* Records shown *
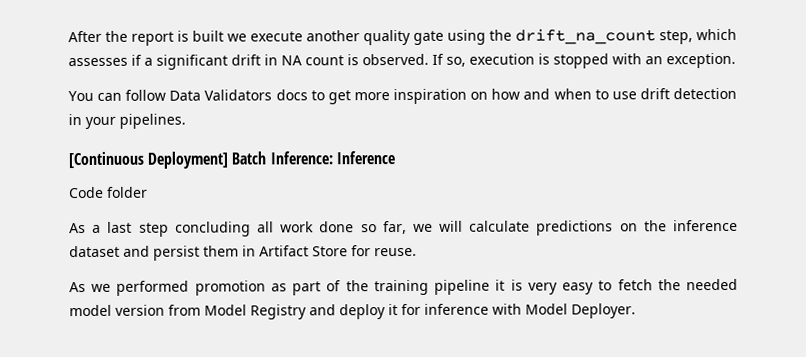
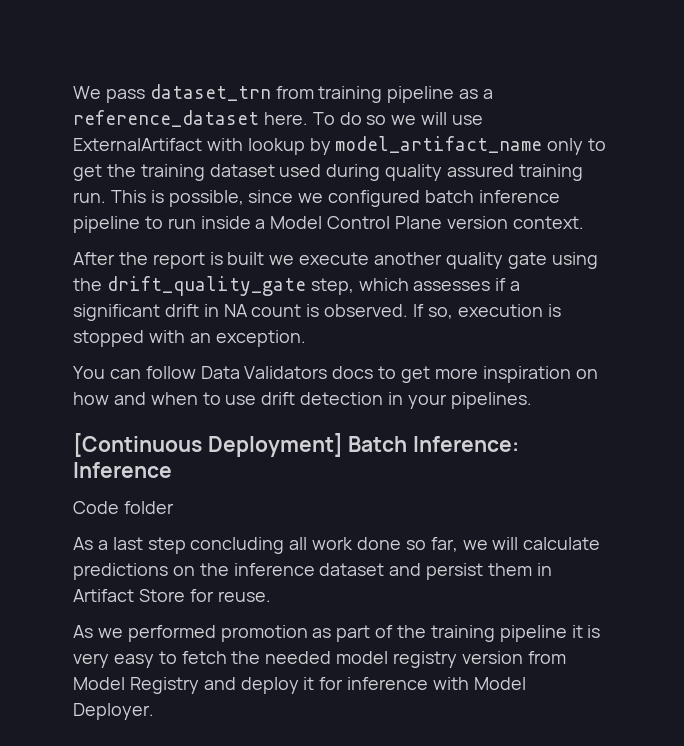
+ We pass dataset_trn from training pipeline as a reference_dataset here. To do so we will use ExternalArtifact with lookup by model_artifact_name only to get the training dataset used during quality assured training run. This is possible, since we configured batch inference pipeline to run inside a Model Control Plane version context.
- After the report is built we execute another quality gate using the drift_na_count step, which assesses if a significant drift in NA count is observed.
+ After the report is built we execute another quality gate using the drift_quality_gate step, which assesses if a significant drift in NA count is observed.
- As we performed promotion as part of the training pipeline it is very easy to fetch the needed model version from Model Registry and deploy it for inference with Model Deployer.
+ As we performed promotion as part of the training pipeline it is very easy to fetch the needed model registry version from Model Registry and deploy it for inference with Model Deployer.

* What to produce *
Working from the data above, extract solely the lines from the one containing "- After the" through the one containing "using the drift_quality_gate", exactly as they appear, both included.

* Exercise output *
- After the report is built we execute another quality gate using the drift_na_count step, which assesses if a significant drift in NA count is observed.
+ After the report is built we execute another quality gate using the drift_quality_gate step, which assesses if a significant drift in NA count is observed.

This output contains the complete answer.